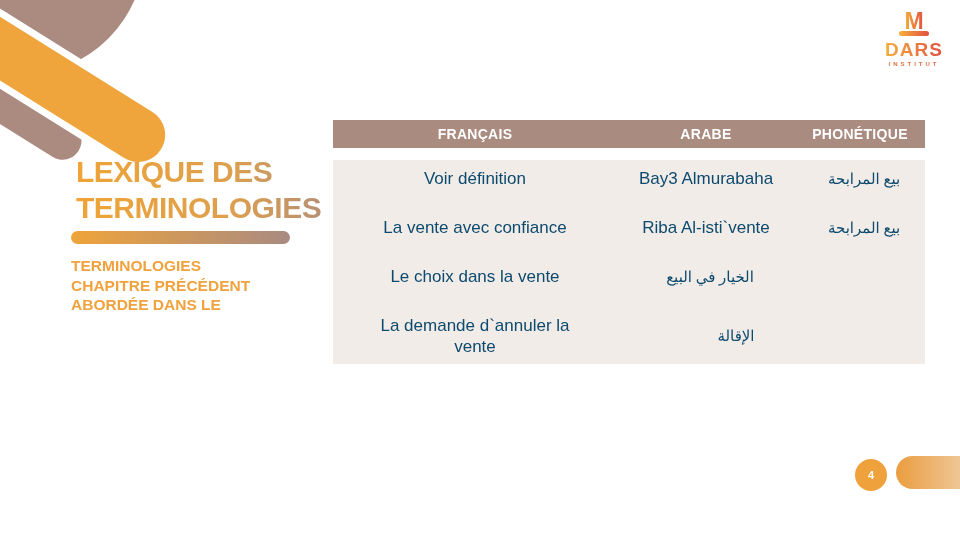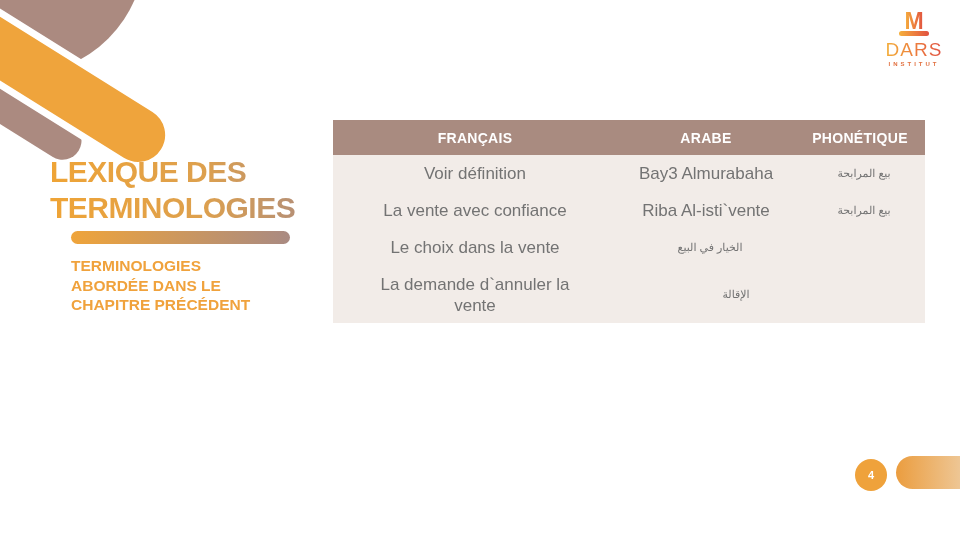--- a/index.html
+++ b/index.html
@@ -37,7 +37,7 @@
   }
   .logo-icon { width: 40px; height: 32px; display: block; }
   .logo-name {
-    font-size: 19px; font-weight: normal; letter-spacing: 1px; line-height: 19px;
+    font-size: 19px; font-weight: bold; letter-spacing: 1px; line-height: 19px;
     background: linear-gradient(90deg, #f3ae3b 0%, #ec7b3e 55%, #e05140 100%);
     -webkit-background-clip: text; background-clip: text; color: transparent;
   }

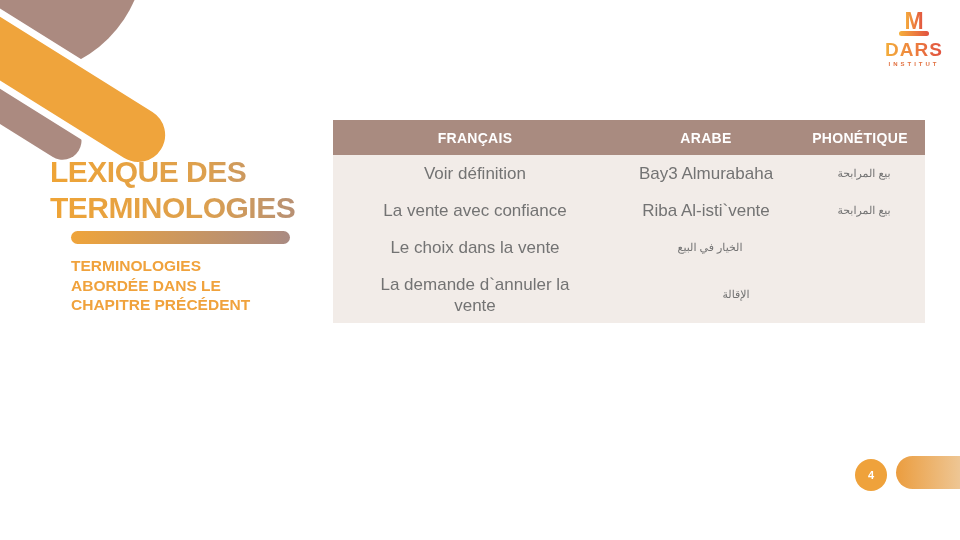--- a/index.html
+++ b/index.html
@@ -72,7 +72,7 @@
   }
   .lex-header {
     display: grid; grid-template-columns: 284px 178px 130px;
-    height: 35px; align-items: center;
+    height: 28px; align-items: center;
     background: #a98b80; color: #ffffff;
     font-size: 14px; font-weight: bold; letter-spacing: 0.3px;
     text-align: center;

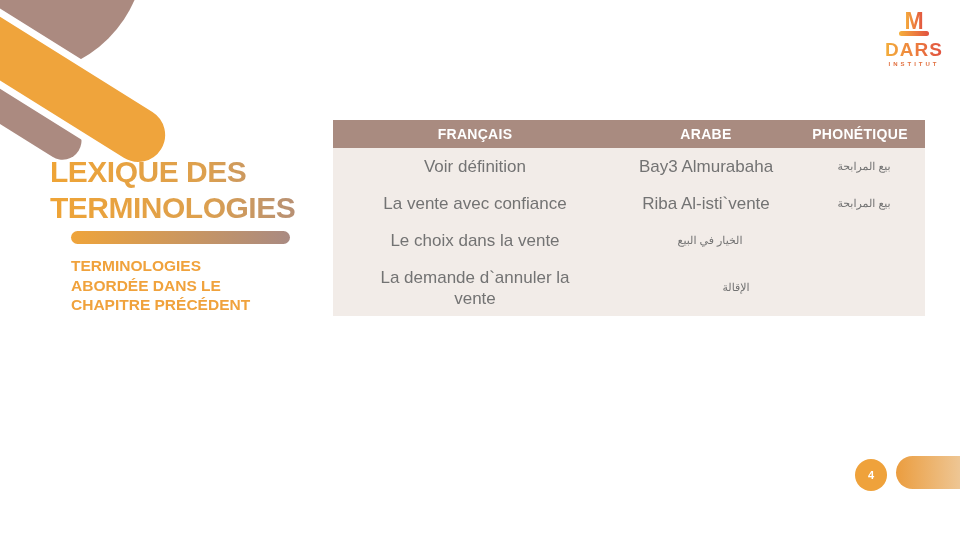--- a/index.html
+++ b/index.html
@@ -48,7 +48,7 @@
 
   
   .title {
-    position: absolute; left: 50px; top: 154px; width: 280px;
+    position: absolute; left: 76px; top: 154px; width: 280px;
     font-size: 30px; line-height: 36px; font-weight: bold; letter-spacing: -0.5px;
     background: linear-gradient(90deg, #efa436 0%, #dda04e 55%, #a98a82 100%);
     -webkit-background-clip: text; background-clip: text; color: transparent;

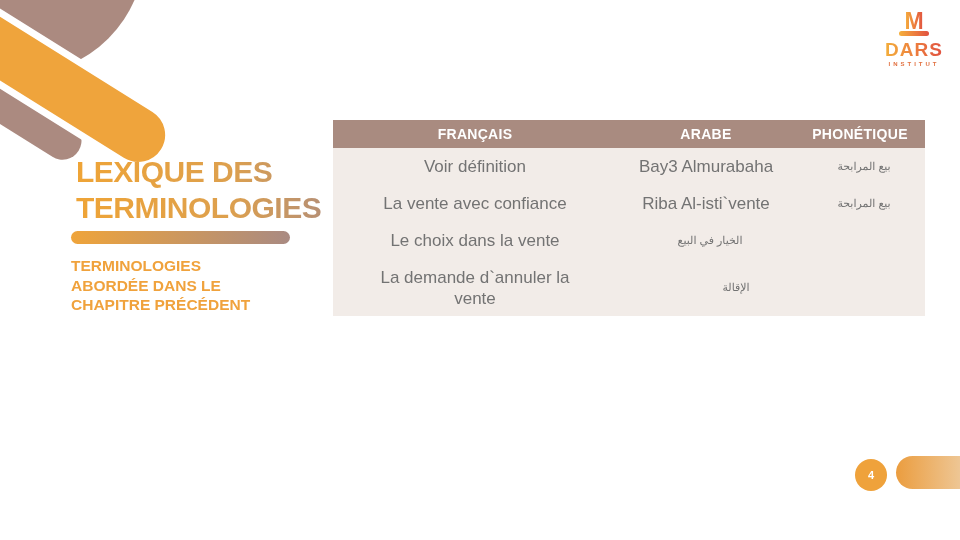--- a/index.html
+++ b/index.html
@@ -81,7 +81,7 @@
   .lex-row {
     display: grid; grid-template-columns: 284px 178px 130px;
     align-items: center; text-align: center;
-    color: #737373; font-size: 17px;
+    color: #0c4a6e; font-size: 17px; margin-top: 12px;
   }
   .lex-row.h37 { height: 37px; }
   .lex-row.h57 { height: 57px; gap: 26px; }

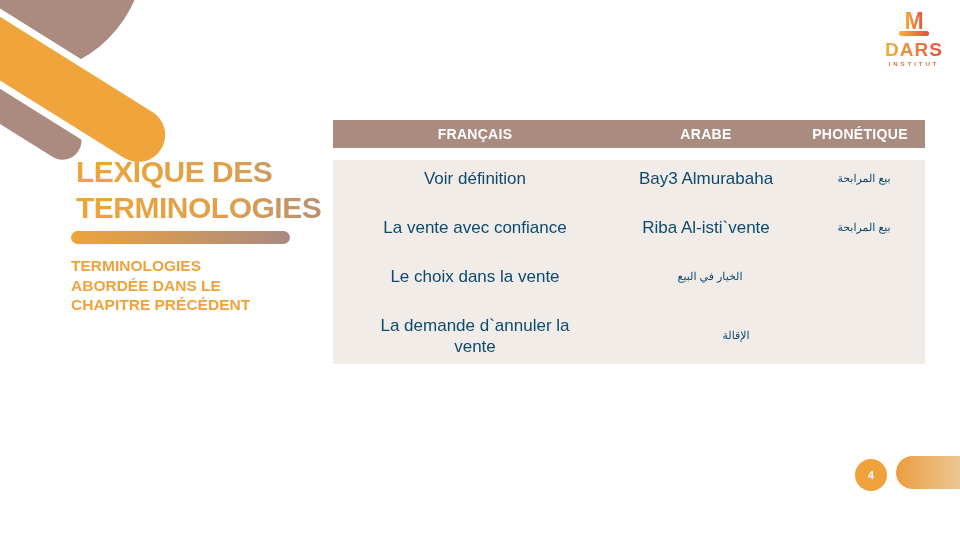--- a/index.html
+++ b/index.html
@@ -88,8 +88,8 @@
   .cell-fr { line-height: 21px; }
   .lex-row.h57 .cell-fr { max-width: 232px; margin: 0 auto; }
   .cell-ar {
-    direction: rtl; font-family: Liberation Sans, sans-serif;
-    font-size: 11px; padding-left: 8px;
+    direction: rtl; font-family: Liberation Serif, serif;
+    font-size: 15px; padding-left: 8px;
   }
 
   

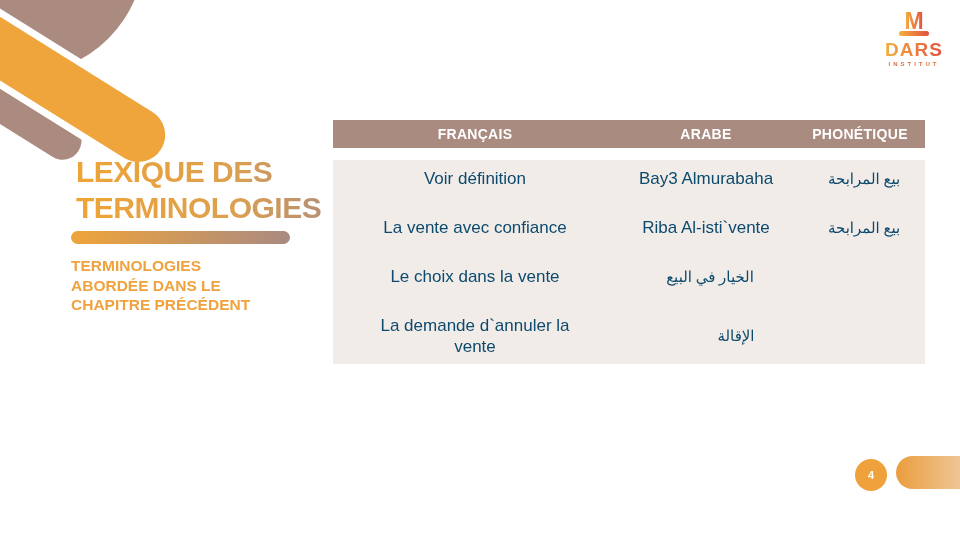--- a/index.html
+++ b/index.html
@@ -141,8 +141,8 @@
 
   <div class="subtitle">
     <div>TERMINOLOGIES</div>
+    <div>CHAPITRE PRÉCÉDENT</div>
     <div>ABORDÉE DANS LE</div>
-    <div>CHAPITRE PRÉCÉDENT</div>
   </div>
 
   <div class="lex-table">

• _Exercise goal_
Report how many lines above contain the string "class". Please write the number only.

• _Answer to the exercise_
2